Claire Armitstead FRSL is a British journalist and author. She is Associate Editor (Culture) at The Guardian, where she has worked since 1992. She is also a cultural commentator on literature and the arts, and makes appearances on radio and television, as well as leading workshops and chairing literary events in the UK and at international festivals. She has judged literary competitions including the Royal Society Winton Prize for Science Books, the OCM Bocas Prize for Caribbean Literature, the DSC Prize for South Asian Literature, the PEN Pinter Prize and the Scotiabank Giller Prize.

==Biography==
Armitstead was born in south London, England, and spent her early childhood in Northern Nigeria, attending primary school in Kaduna.

== Place of work ==
She worked as a trainee reporter in South Wales, before joining the Hampstead & Highgate Express as a theatre critic and sub-editor, moving from there to the Financial Times and then in 1992 to The Guardian, where she has been Arts Editor, Literary Editor (in which position she was described as "Respected blue-stocking and keen cyclist who keeps the wheels turning on ever more ambitious books pages"), Head of Books and, most recently, Associate Editor (Culture).

== Publication ==
Armitstead's essays have been published in New Performance (Macmillan, 1994) and Women: A Cultural Review (Oxford University Press, 1996). She was editor of The Bedside Guardian 2016, which Ian Sansom described as "a work I confidently predict will stand the test of time." Armitstead also edited Tales of Two Londons: Stories From a Fractured City (O/R Books, 2018), an anthology that (as explained in the Introduction) "sets out to mirror London's diversity by ensuring that more than a third of the voices are of those not born in the UK", and about which The London Magazine reviewer wrote: "I cannot imagine anyone who has ever lived or worked in the capital not finding a point of connection or a memory resurfaced."

== Achievements ==
Armitstead has been a judge for literary competitions as varied as the 2015 Royal Society Winton Prize for Science Books, the OCM Bocas Prize for Caribbean Literature, the DSC Prize for South Asian Literature, the 2020 PEN Pinter Prize and the 2020 Scotiabank Giller Prize. She has been a trustee of English PEN since 2013.

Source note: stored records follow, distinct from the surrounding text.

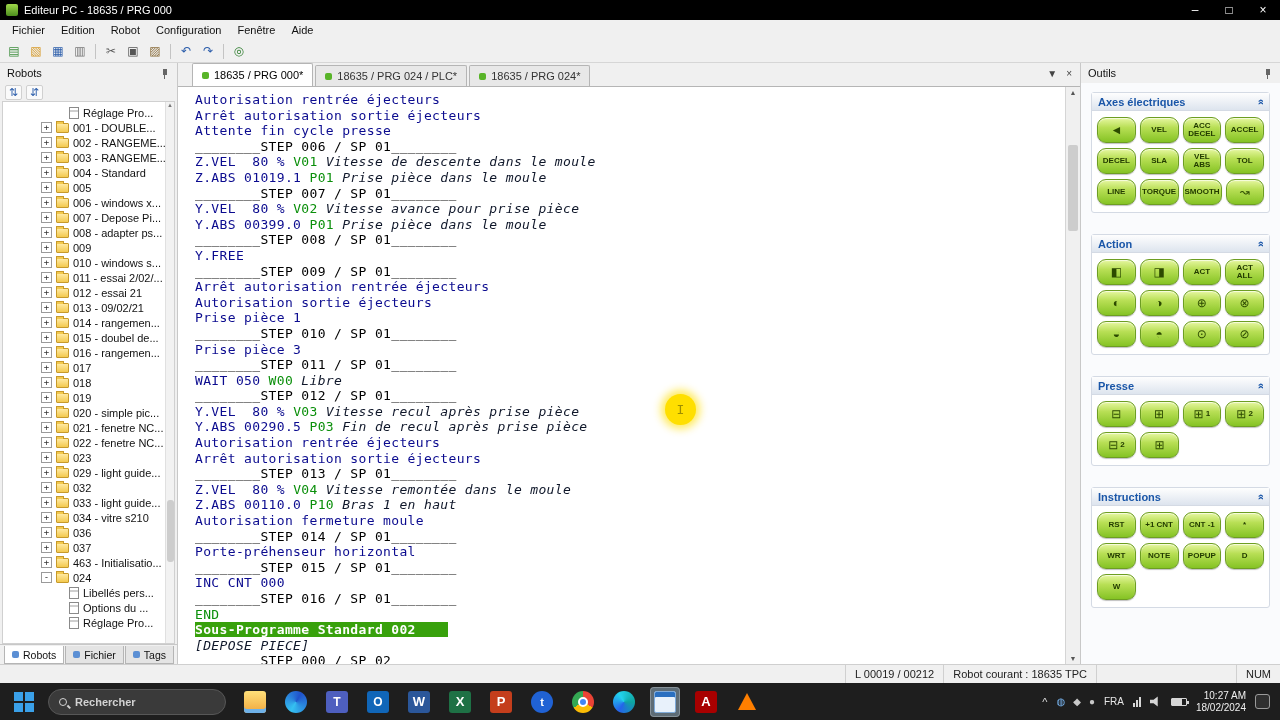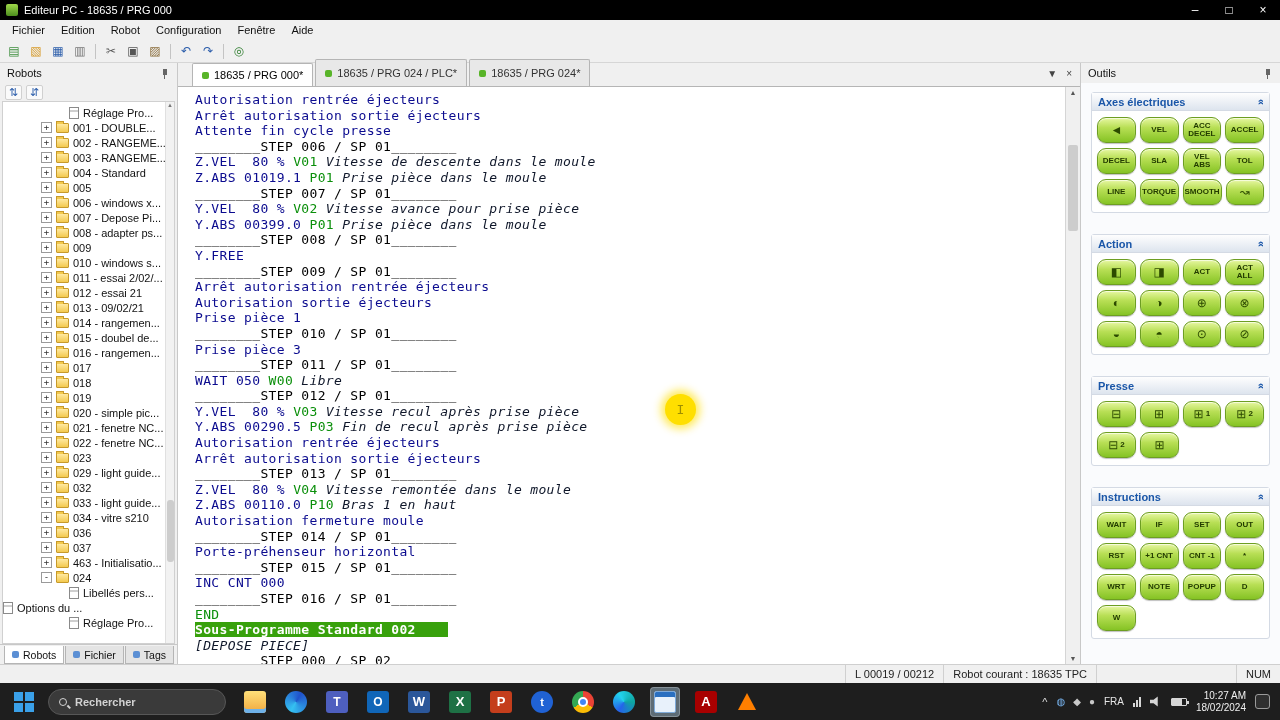"18635 / PRG 024 /" .etab { height: 27px -> 21px }
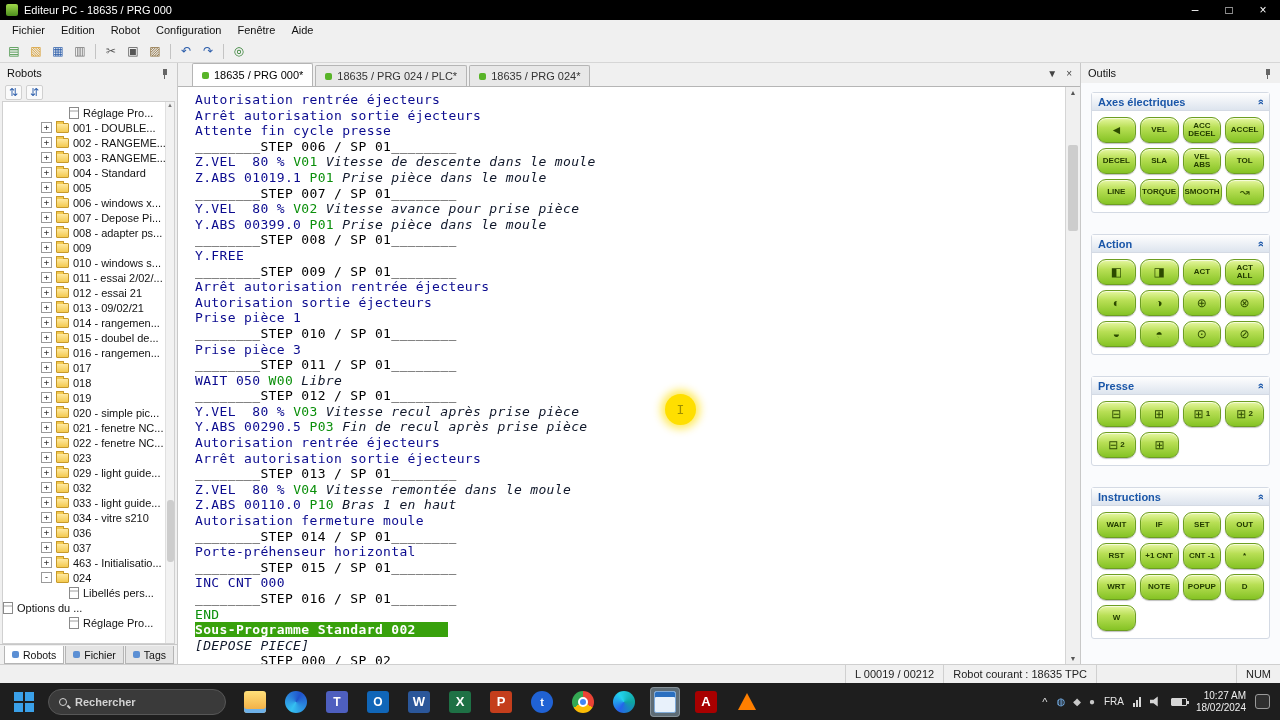"WAIT" div.btn-row { html: <div> <div> <span>WAIT</span> </div> <div> <span>IF</span> </div> <div> <span>SET</span> </div> <div> <span>OUT</span> </div> </div> -> none }
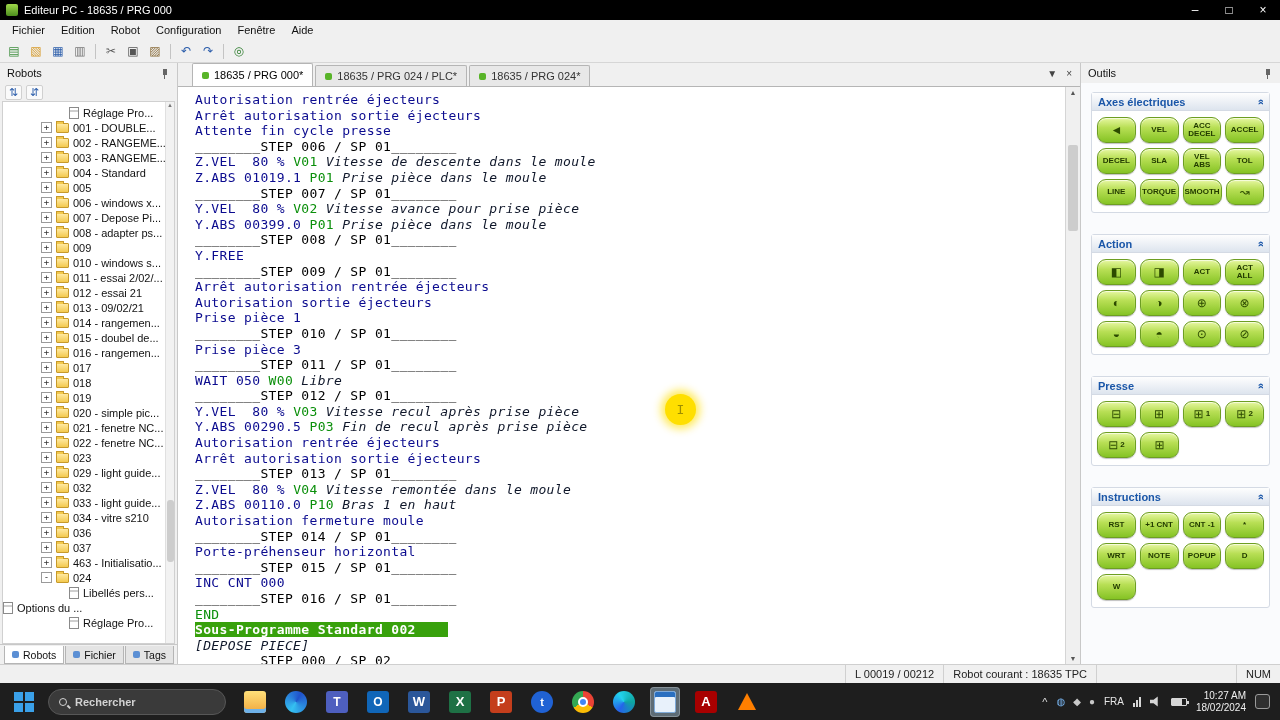"Options du ..." div.tree-row { padding-left: none -> 66px }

== Further accomplishments ==
Armitstead presents The Guardians weekly books podcast. The podcast includes interviews with authors. The show is cohosted by Richard Lea and Sian Cain. The show discusses poetry, books, and other works of literature.

In 2022, Armitstead was elected as a Fellow of The Royal Society of Literature.

==Bibliography==
- (Editor) The Bedside Guardian 2016, Faber and Faber, 2016, ISBN 9781783561247.
- (Editor) Tales of Two Londons: Stories From a Fractured City, O/R Books, 2018, ISBN 978-1-682191-36-1. Arcadia Books, 2019, ISBN 9781911350606.